- Born: April 15, 1976 (age 50) Seattle, Washington, USA
- Occupation: Author
- Writing career
- Genre: speculative fiction
- Website: katherinesparrow.net

= Katherine Sparrow =

American author (born 1976)

Katherine H. Sparrow is an author of middle-grade, young adult and adult speculative fiction active since 2006. She writes as Katherine Sparrow, and, on one occasion, Katharine Sparrow.

==Biography==
Sparrow is a native of Seattle, Washington, where she currently resides.
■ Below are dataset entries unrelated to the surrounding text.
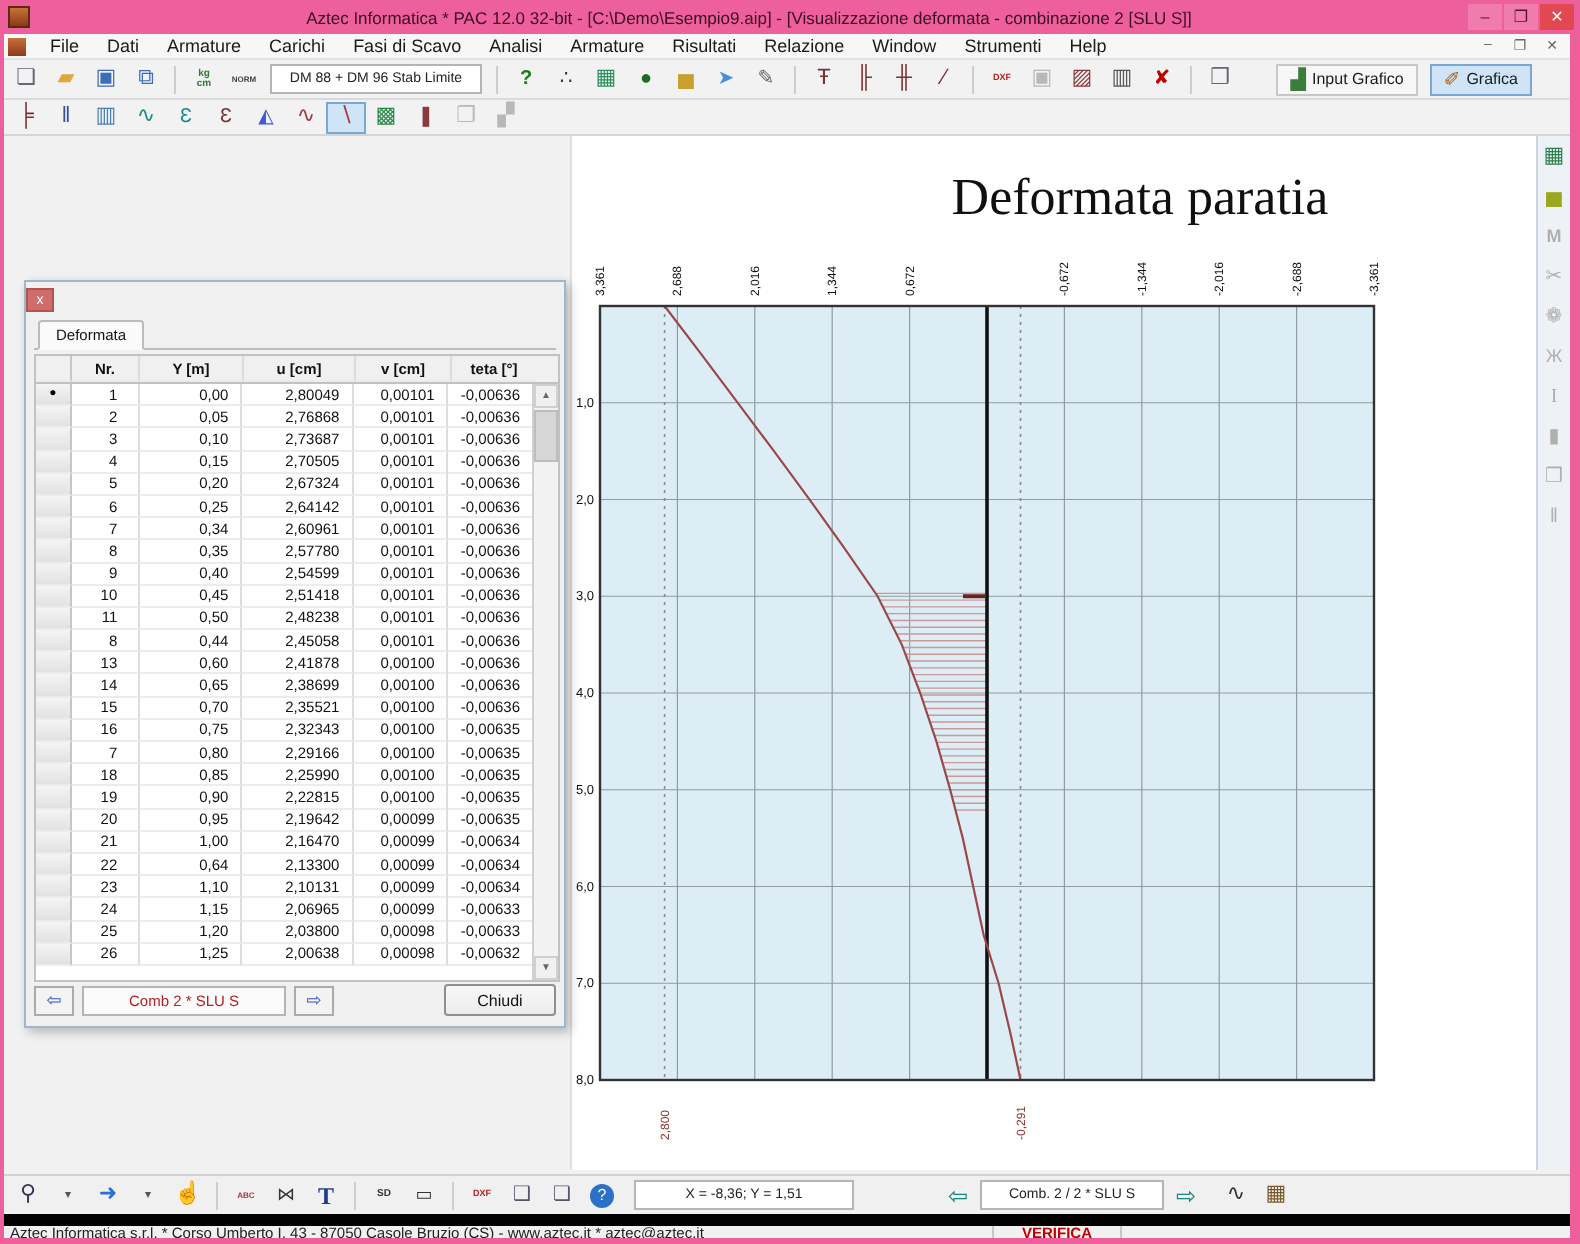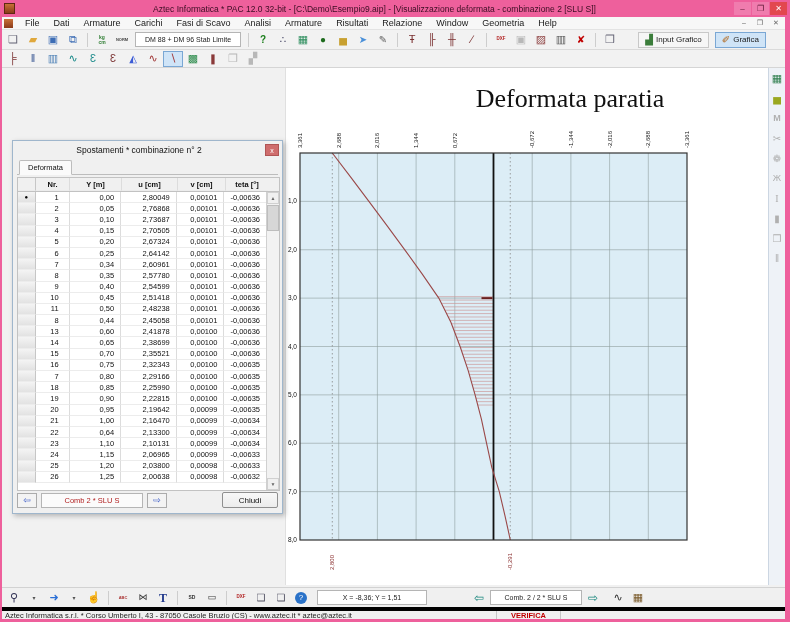"Geometria" span.menu-item { text: Geometria -> Strumenti }
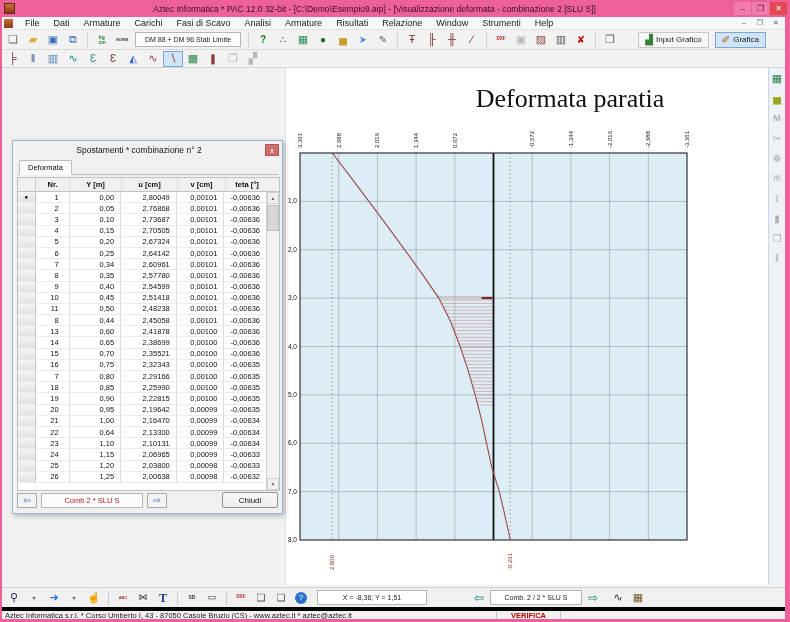"Spostamenti * combinazione n° 2" div.dlg-title-text { html: <div>Spostamenti * combinazione n° 2</div> -> none }
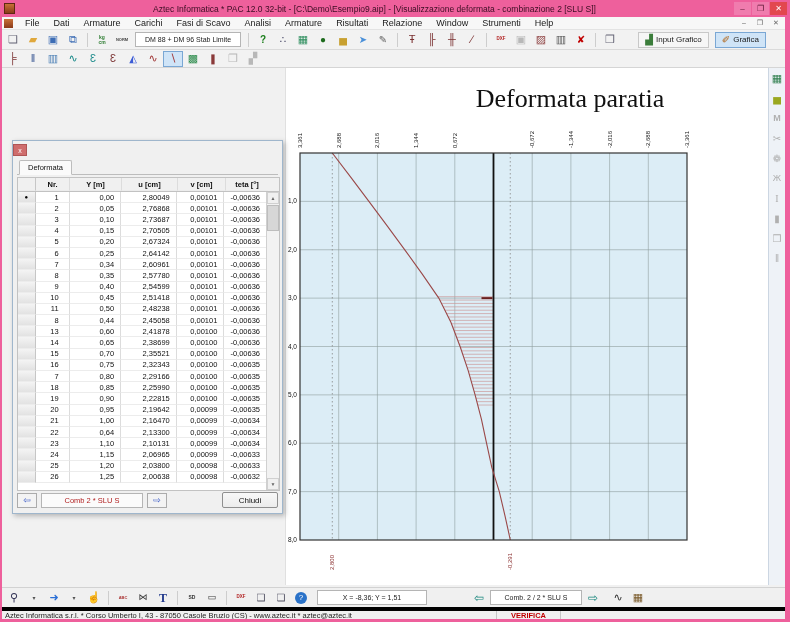"Aztec Informatica s.r.l. * Corso" .statusbar { border-top: 4px solid #000000 -> 6px solid #000000 }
She has two children and enjoys gardening.

==Literary career==
Sparrow attended the Clarion West Writers Workshop and organizes workshops for writers in Seattle. She is represented by Linda Epstein with the Emerald City Literary Agency. Sparrow has been nominated for a Nebula Award. Her work has appeared in various periodicals, webzines, podcasts and anthologies, including Aeon, Andromeda Spaceways Inflight Magazine, Apex Science Fiction and Horror Digest, At Year's End: Holiday SFF Stories, Beyond Binary, Bull Spec, Cast of Wonders, Coffee: 14 Caffeinated Tales of the Fantastic, Descended From Darkness, Destination: Future, Escape Pod, Fantasy Magazine, Fast Ships, Black Sails, Giganotosaurus, Glorifying Terrorism, Interzone, Nebula Awards Showcase 2013, PodCastle, Shimmer, Shiny, Son and Foe, Strange Bedfellows: An Anthology of Political Science Fiction, and Toasted Cake. One collaborative short story written with Rachel Swirsky has also appeared in the Rachel Swirsky collection Through the Drowsy Dark (2010).

==Bibliography==
===Novels===
====The Fay Morgan Chronicles====
- The Witch's Secret (2017)
- The Demon's Hunger (2017)
- The Angel's Folly (2017)
- The Wolf and the King (2017)

====Standalone novels====
- Little Apocalypse (2019)

===Short fiction===

- "Believe" (2006)
- "The Petrified Girl" (2006)
- "The Future Is Already Seen" (2007)
- "Be the Bomb You Throw" (2007)
- "The End of Crazy" (2007)
- "Welcome to Oceanopia!" (2007) (as Katharine Sparrow)
- "Pirate Solutions" (2008)
- "These Days" (2008)
- "Hello, I Love You" (2008)
- "Red and Road" (2009)
- "Chemical Magic" (2009)
- "Rotations and Consequences" (2009)
- "No Longer You" (2009) (with Rachel Swirsky)
- "The Jacob Miracle" (2010)
- "Alienation" (2010)
- "Like Parchment in the Fire" (2010)
- "Before the Uprising" (2011)
- "The Migratory Pattern of Dancers" (2011)
- "New Year's Revolution" (2012)
- "The Mostly True Adventures of Assman & Foxy" (2013)
- "Sexiest Fun Time Drug" (2013)
- "Why Lily Left" (2014)

==Awards==
"The Migratory Pattern of Dancers" was nominated for the 2012 Nebula Award for Best Novelette.